Sunday, February 20, 2011

Memoirs of a High School Divorcee: Part 2

   Fast forward to January 5, 2005. The day I had waited for since, what now felt like, forever. Mr. (not)Perfect finally asked me out. Over AIM chat... clearly it was love. If I had any sense ( I was fifteen, so clearly there was none), I would have told him to call me and at least ask me over the phone. But no, I was an idiot and was too caught up with the actual event finally happening. Little did I know that innocent and seemingly perfect AIM chat would set the tone for our four and a half year relationship.


Break Up Numero Uno:

    Junior year, the summer of 2007. I had gone away for a two week dance intensive followed up with an extended weekend trip to NYC. Mr. (not)Perfect had started acting a little strange right before I went away. Yes, things had changed. The first two years of being together were pure, disgusting, high school bliss. This summer... things had started becoming not-so-perfect. I couldn't quite put my finger on it at the time, but I definitely felt a change. So as I spent my time away dancing my little heart out, he was home trying to figure out how to break it.
   It was the typical signs of something not being right. He refused to call me and when I called him, he didn't have much to say. He had sent me a card but didn't sign it "Love". Overall he was just acting like a little punk ass bitch. End of story. How did I deal with this... being miserable, deciding to hate Pittsburgh, and blaming the city on my problems instead.
   Upon my return to good ol' Maryland, we needed "to talk". So Mr. (not)Perfect came over to my house and we chatted. (At least for break up: round one he did it in person...) A few "I've changed", "We can work on its", "Just tell me what you wants", and a "sounds good"... my tears were dried, I guilted him into not breaking up with me, and I got my way. At this point in time I still halfway wore the pants in the relationship...
   If I had been smart, (clearly in the games of love, aging and gaining common sense do not necessarily correlate.) I would have just let it be over.

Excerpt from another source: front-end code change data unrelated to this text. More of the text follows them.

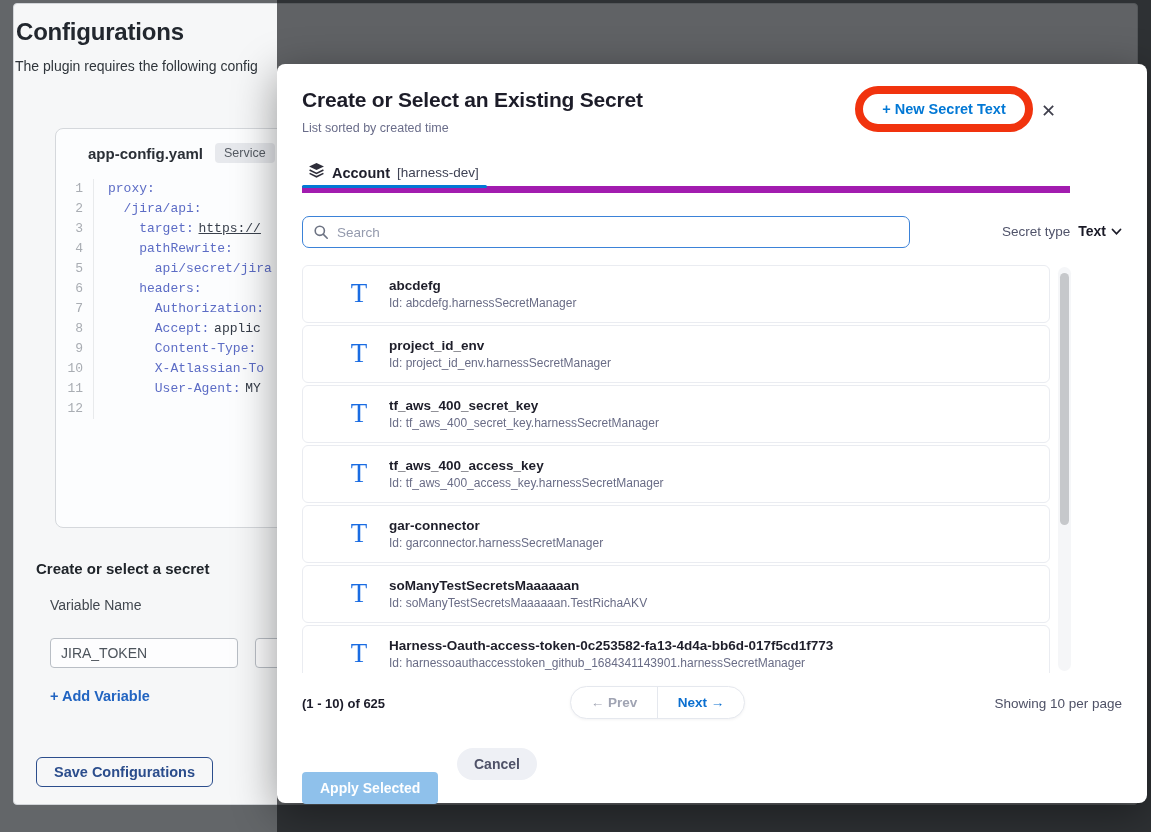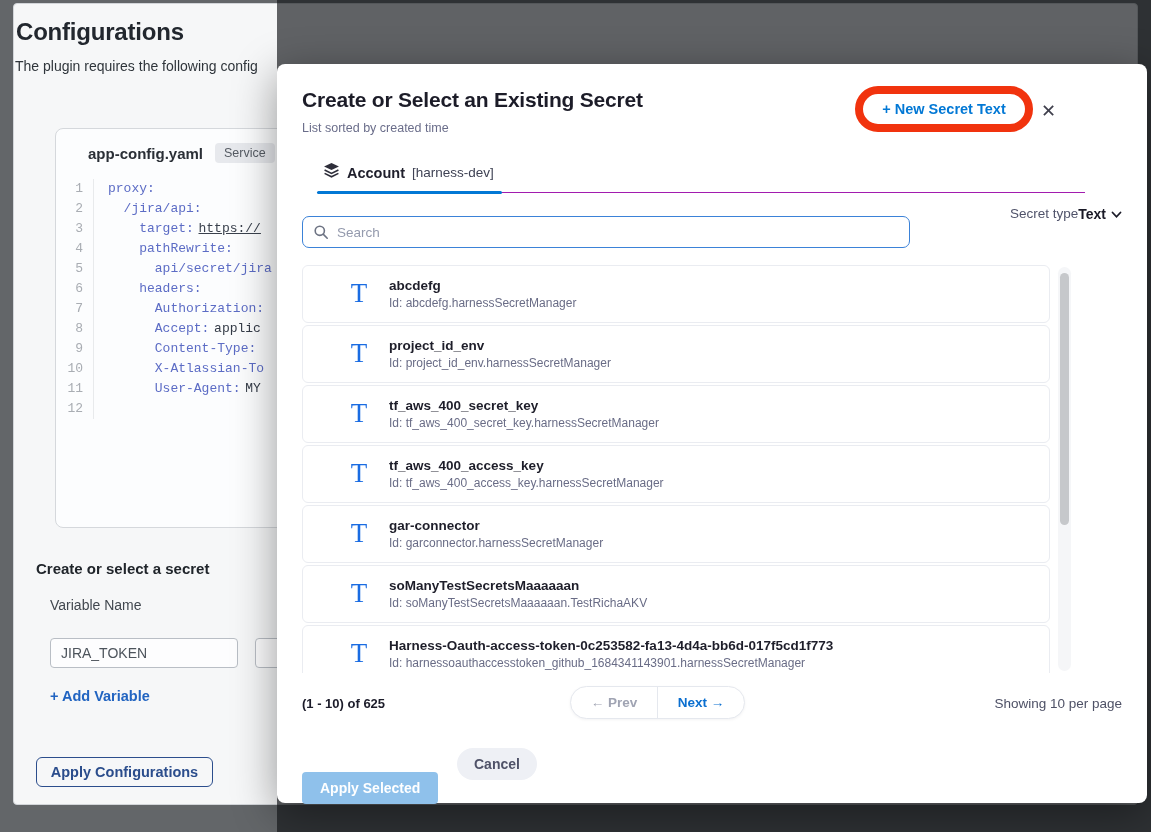"Account" .tabs { border-bottom: 1px solid #a21caf -> 7px solid #a21caf; left: 40px -> 25px }
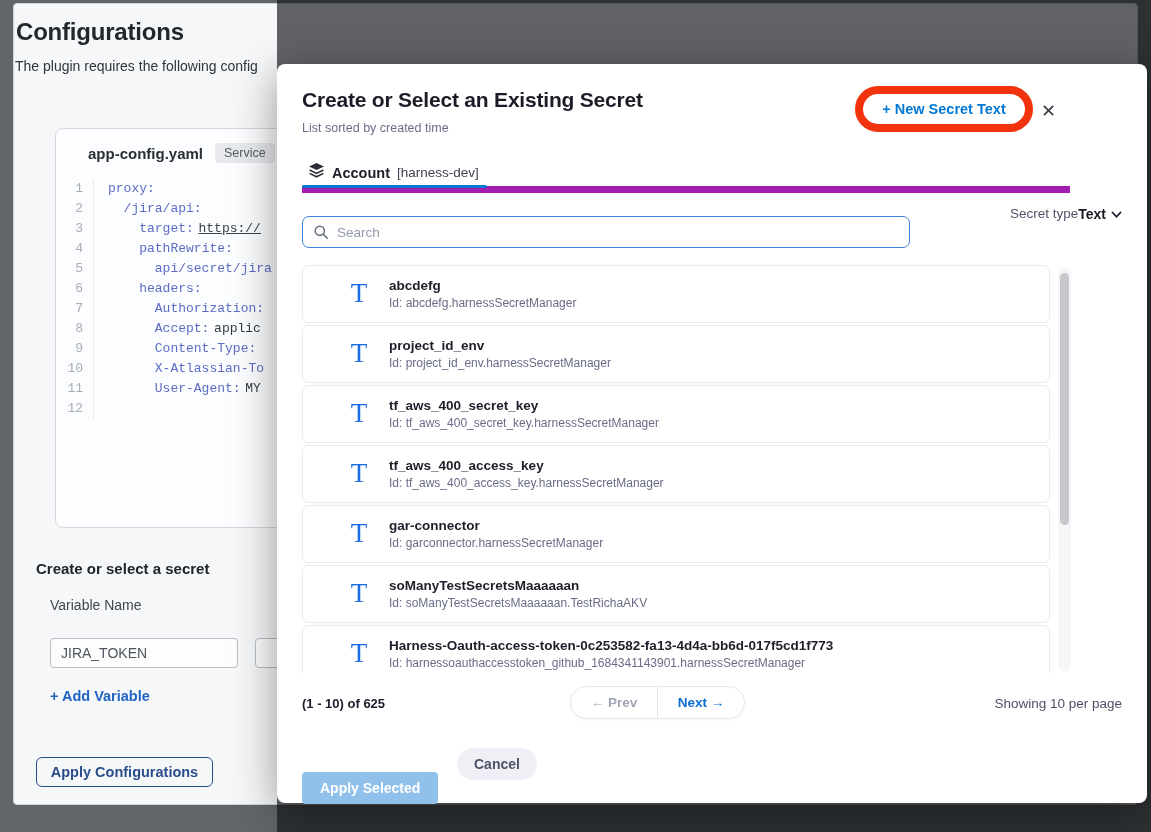"Secret type" .secret-type { align-items: none -> center; gap: none -> 8px; top: 142px -> 159px }
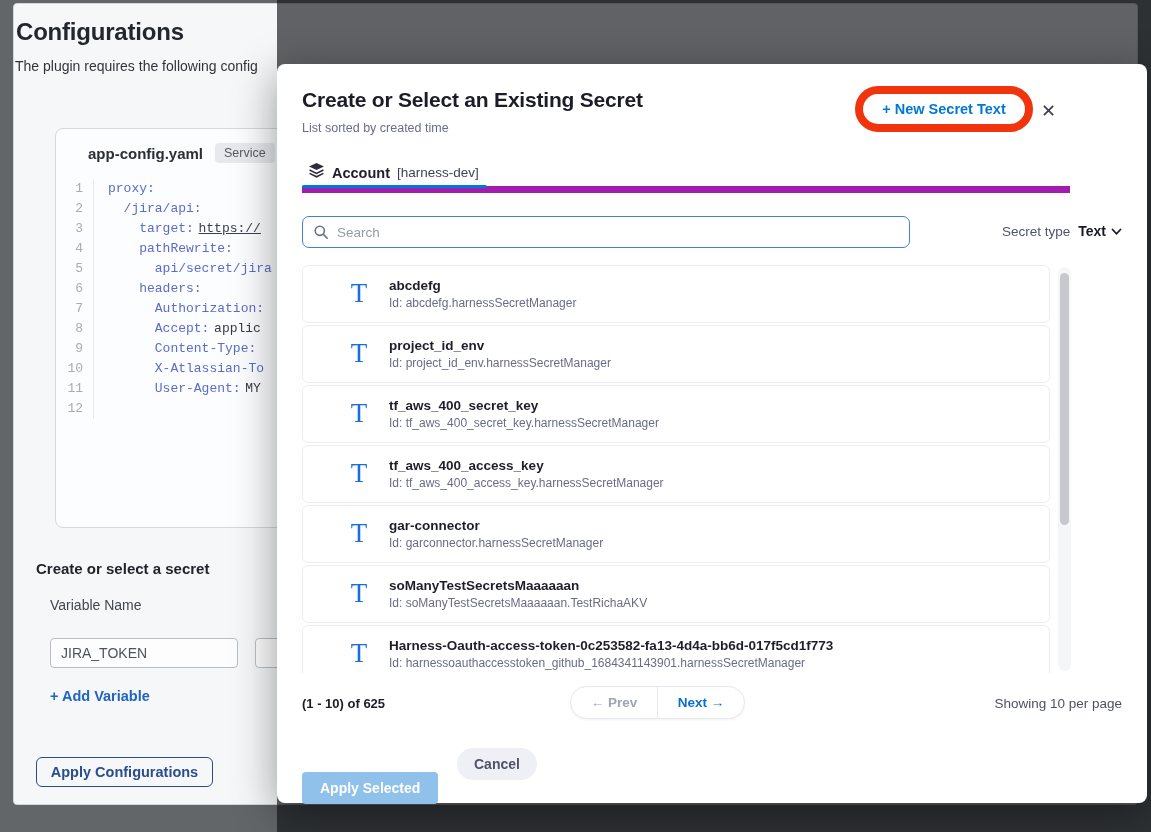"Apply Configurations" button.abs { text: Apply -> Save }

But I was(am) a hard head and my pride was worth way more than my happiness for the next year and a half of my life.

With the exception of a few months, from July of 2007 to April of 2009, HE MADE ME MISERABLE and love was no longer a privilege but a chore.


Therefore:

Missed "break up life lesson number one"=  Because it is ending doesn't mean you failed. It means it is no longer meant to be. Suck up your pride and move on with life.